Kedua, resipien atau orang yang diberi wasiat bukan orang kafir harbi, seorang yang murtad atau yang membunuh pendonor atau pewasiat. Lebih baik lagi jika yang menjadi resipien adalah sanak kerabat atau keluarga dekat.
Ketiga, organ tubuh yang diwasiatkan hendaknya organ yang bermanfaat. Ukuran sesuatu dikatakan bermanfat adalah jika sesuatu tersebut dibutuhkan. Jadi bagian tubuh manapun dapat didonorkan kecuali bagian alat reproduksi, seperti: air mani, indung telur dan batang pelir. Karena hal ini bertentangan dengan tujuan syari’at untuk menjaga pencampuran nasab dan menyebabkan adanya pembuatan keturunan yang tidak melalui jalur pernikahan.
Keempat, pencangkokan ini hanya ditujukan untuk membantu sesama manusia agar dapat dicapai kemaslahatan bersama. Selain itu, pencangkokan ini bertujuan untuk mengharapkan ridho dari Allah SWT tidak untuk tujuan komersil.

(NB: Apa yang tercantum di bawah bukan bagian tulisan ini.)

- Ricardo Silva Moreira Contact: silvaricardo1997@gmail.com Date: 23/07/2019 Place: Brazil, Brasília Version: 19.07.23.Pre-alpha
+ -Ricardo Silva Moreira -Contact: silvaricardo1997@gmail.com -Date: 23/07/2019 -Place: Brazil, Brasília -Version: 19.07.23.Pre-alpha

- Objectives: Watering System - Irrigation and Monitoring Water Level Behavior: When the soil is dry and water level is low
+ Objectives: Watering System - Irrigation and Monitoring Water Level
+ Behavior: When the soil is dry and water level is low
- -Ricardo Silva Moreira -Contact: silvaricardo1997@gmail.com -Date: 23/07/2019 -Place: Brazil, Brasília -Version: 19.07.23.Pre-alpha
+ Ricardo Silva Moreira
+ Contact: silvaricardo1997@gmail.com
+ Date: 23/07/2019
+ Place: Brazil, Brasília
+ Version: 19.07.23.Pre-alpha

Kelima, disyaratkan dalam proses pencangkokan tidak ada upaya untuk melakukan penyiksaan dan penghinaan terhadap mayat. Jadi setelah proses pencangkokan usai, mayat harus diperlakukan sesuai dengan syari’at Islam, yaitu dimandikan, dikafankan, disholatkan dan dikuburkan menghadap kiblat.
Jika kelima unsur di atas belum terpenuhi maka wasiat pencangkokan organ tubuh belum dapat dikatakan sah.

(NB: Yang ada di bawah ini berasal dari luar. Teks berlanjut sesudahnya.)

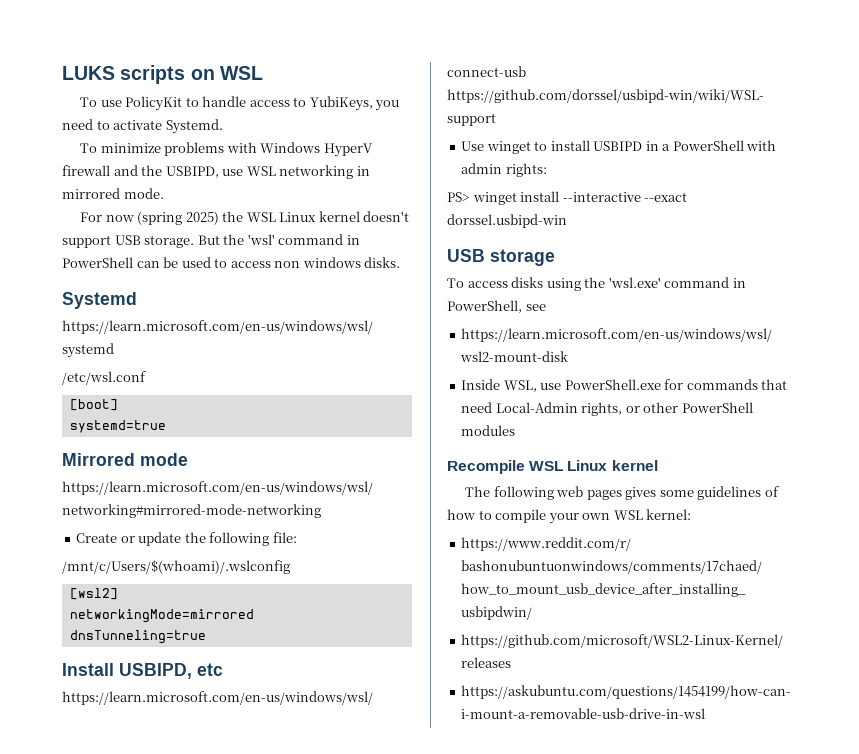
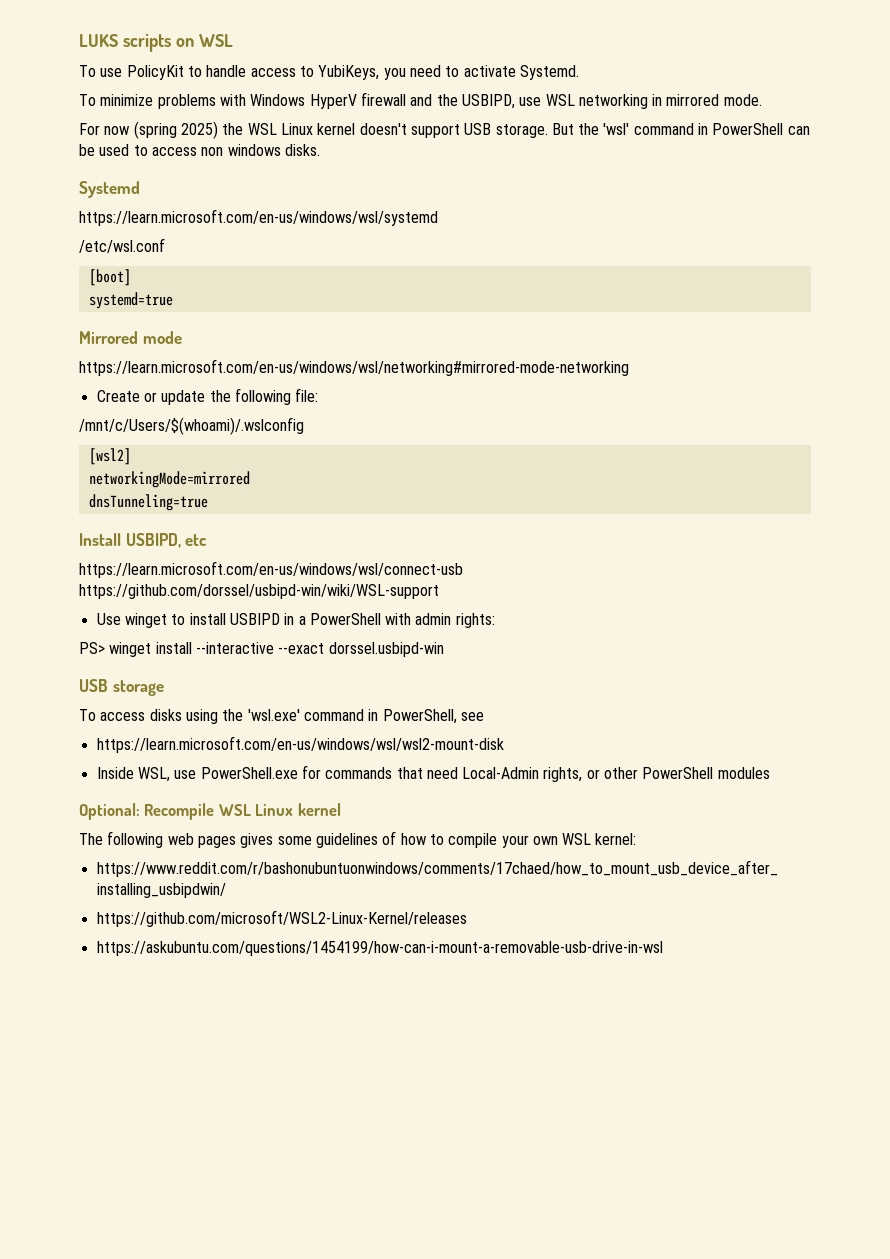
- Recompile WSL Linux kernel
+ Optional: Recompile WSL Linux kernel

3. Fatwa MUI Tentang Transplantasi
Musyawarah Nasional (Munas) VIII MUI yang dibacakan Sekretaris Komisi E tentang fatwa, Asrorun Niam Sholeh di Jakarta, Selasa. "Tranplantasi boleh dilakukan dengan persyaratan,” kata Asrorun. Selain itu, pencangkokan atau tranplantasi dimungkinkan dilakukan antara muslim dengan non-muslim jika ada hajat untuk itu. Diperbolehkan juga tranplantasi dari binatang sekalipun najis dalam keadaan darurat. MUI juga memperbolehkan donor organ tubuh dari orang meninggal dengan syarat kematiannya disaksikan dua dokter ahli. Namun, MUI mengharamkan jual beli organ tubuh.[3]
Fatwa yang dikeluarkan MUI lebih untuk menguatkan dan meyakinkan umat muslim dalam menjalankan kehidupan yang lebih baik dan sesuai syar’i karena selama ini pencangkokan organ tubuh sudah sering dilakukan dalam dunia kedokteran.